Le sport est donc devenu une politique publique à part entière. La récente création du label « Ville active et sportive » est une nouvelle incitation à le placer au cœur du processus de réaménagement des communes. Nadine Rollet a tenu à insister sur l’importance de l'implantation et de l'environnement d'un équipement sportif, rappelant qu’un très beau projet peut aussi être un fiasco, si l'emplacement est difficile d'accès, ou s'il ne dispose pas de facilités de stationnement notamment avec l’émergence des nouvelles formes de mobilités actives.

 

 

Les équipements sportifs face à de nouveaux enjeux

La révolution du digital, soulignée par Nicolas Kyriasis (directeur national de Casal Sport), a bouleversé les pratiques sportives. Pour répondre à ces nouveaux besoins, les professionnels du secteur tels que les fédérations ou les start-ups redoublent d’inventivité pour innover. Nathalie Huet (Membre du conseil d’administration de la Fédération Française de Badminton) a fait part du projet « Air Badminton » : création de terrain en plein air accompagné de nouveaux volants adaptés à l’activité extérieure.

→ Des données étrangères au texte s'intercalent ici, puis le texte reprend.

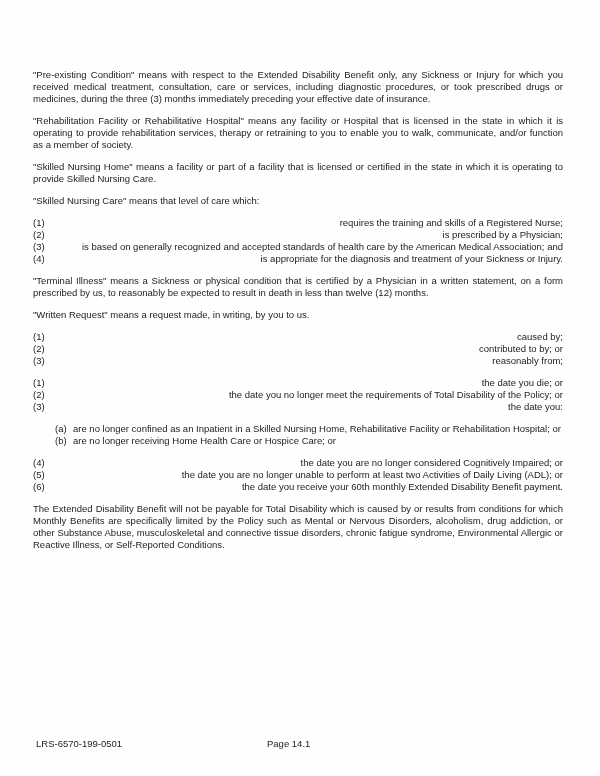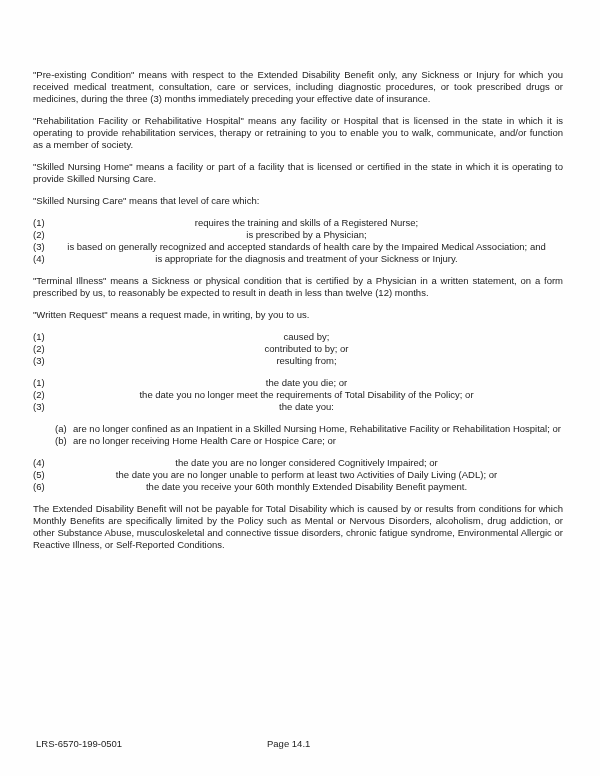--- a/index.html
+++ b/index.html
@@ -33,7 +33,7 @@
   }
   .li-text {
     flex: 1;
-    text-align: center;
+    text-align: right;
   }
   .sublist {
     margin: 0 0 10px 22px;

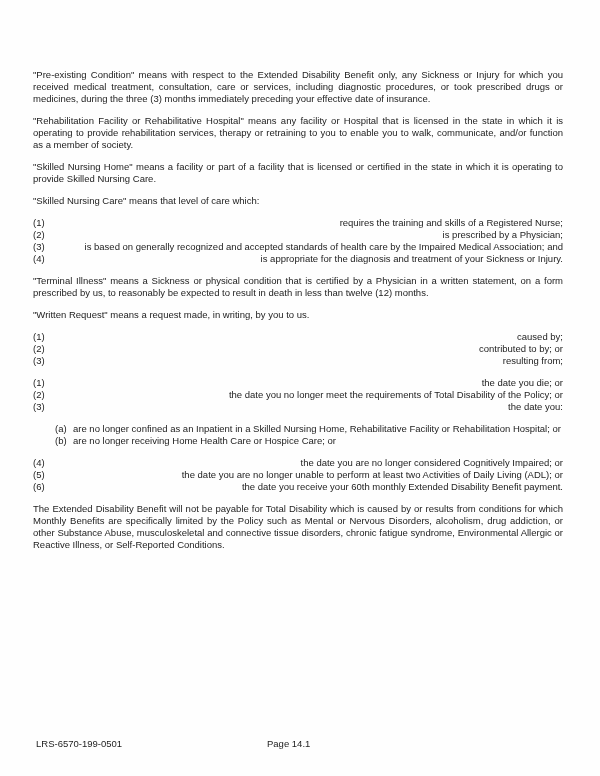--- a/index.html
+++ b/index.html
@@ -86,7 +86,7 @@
     </div>
     <div class="li">
       <span class="li-marker">(3)</span>
-      <span class="li-text">is based on generally recognized and accepted standards of health care by the Impaired Medical Association; and</span>
+      <span class="li-text">is based on generally recognized and accepted standards of health care by the American Medical Association; and</span>
     </div>
     <div class="li">
       <span class="li-marker">(4)</span>

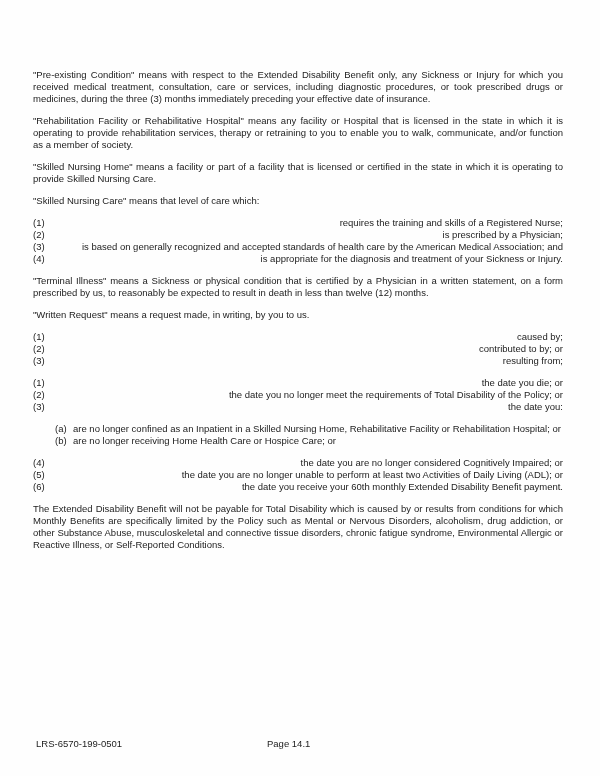--- a/index.html
+++ b/index.html
@@ -111,7 +111,7 @@
     </div>
     <div class="li">
       <span class="li-marker">(3)</span>
-      <span class="li-text">resulting from;</span>
+      <span class="li-text">reasonably from;</span>
     </div>
   </div>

La digitalisation a fait croître l’appétence des Français pour une pratique de plus en plus libre. Nadine Rollet a souligné que cette numérisation du sport à l’échelle du territoire permettait de faire le lien entre les différences de pratiques. La start-up We Foot, représentée à la matinale par son co-fondateur Armand d’Harcourt, a notamment créé une application mobile facilitant l’organisation de parties de football entre pratiquants libres. On considère aujourd’hui que deux tiers des sportifs pratiquent sans être inscrits à une association et qu’ils sont de plus en plus nombreux à être actifs dans les espaces en accès libres. Nathalie Huet a précisé par ailleurs que la progression de la pratique sportive libre n’avait en rien atténué leur goût pour la compétition ni leur souhait d’être accompagné dans leur pratique.

Cette matinale a finalement mis en exergue le fait que le sport était en pleine mutation, dans sa pratique et dans sa consommation. Les comportements évoluent ; les motivations changent ; les pratiques également. Les équipements sportifs, afin de répondre à ces nouveaux besoins, doivent impérativement se réinventer. Or, dans ce processus de démocratisation du sport : acteurs marchands, institutions, associations, collectivités, et Etat, sont tous essentiels et complémentaires. Cette matinale a témoigné de leur volonté de réfléchir ensemble afin d’apporter les solutions les plus adaptées à ces nouveaux enjeux.

 

 

L’enjeu social du sport

Le sport est un vecteur-clé de lien social. Certaines collectivités l’ont bien compris et ont mis l’installation d’infrastructures sportives au cœur de leurs stratégies de requalification de certains quartiers.

Afin de créer d’authentiques lieux de vie, il est impératif de les rendre accessibles à tous, tout au long de la vie. Nadine Rollet a rappelé l’importance de l’initiation au sport dès le plus jeune âge, qui passe d’abord par le jeu. Les aires de jeux ont alors un rôle central dans l’incitation des plus jeunes à pratiquer une activité physique et sportive, et pourraient être considérées comme les premiers équipements sportifs. Christophe Bouillon, quant à lui, a insisté sur la nécessité de rendre ces équipements accessibles aux seniors, afin de répondre au vieillissement de la population et d’inciter la pratique sportive familiale et intergénérationnelle.

Un équipement sportif bien réalisé doit également intégrer la dimension de la mixité femmes/hommes. Hugo Beguerie (responsable de programmes de l’ONG Play 4 International) s’est alarmé sur la faible présence des filles sur les « city stades » notamment. Il a également souligné que les terrains dans les cours de récréations étaient toujours occupés par les garçons, écartant les filles aux abords de la cour. Selon lui, une présence humaine est nécessaire pour inciter à dépasser les préjugés sexistes et encourager une fréquentation mixte des équipements sportifs.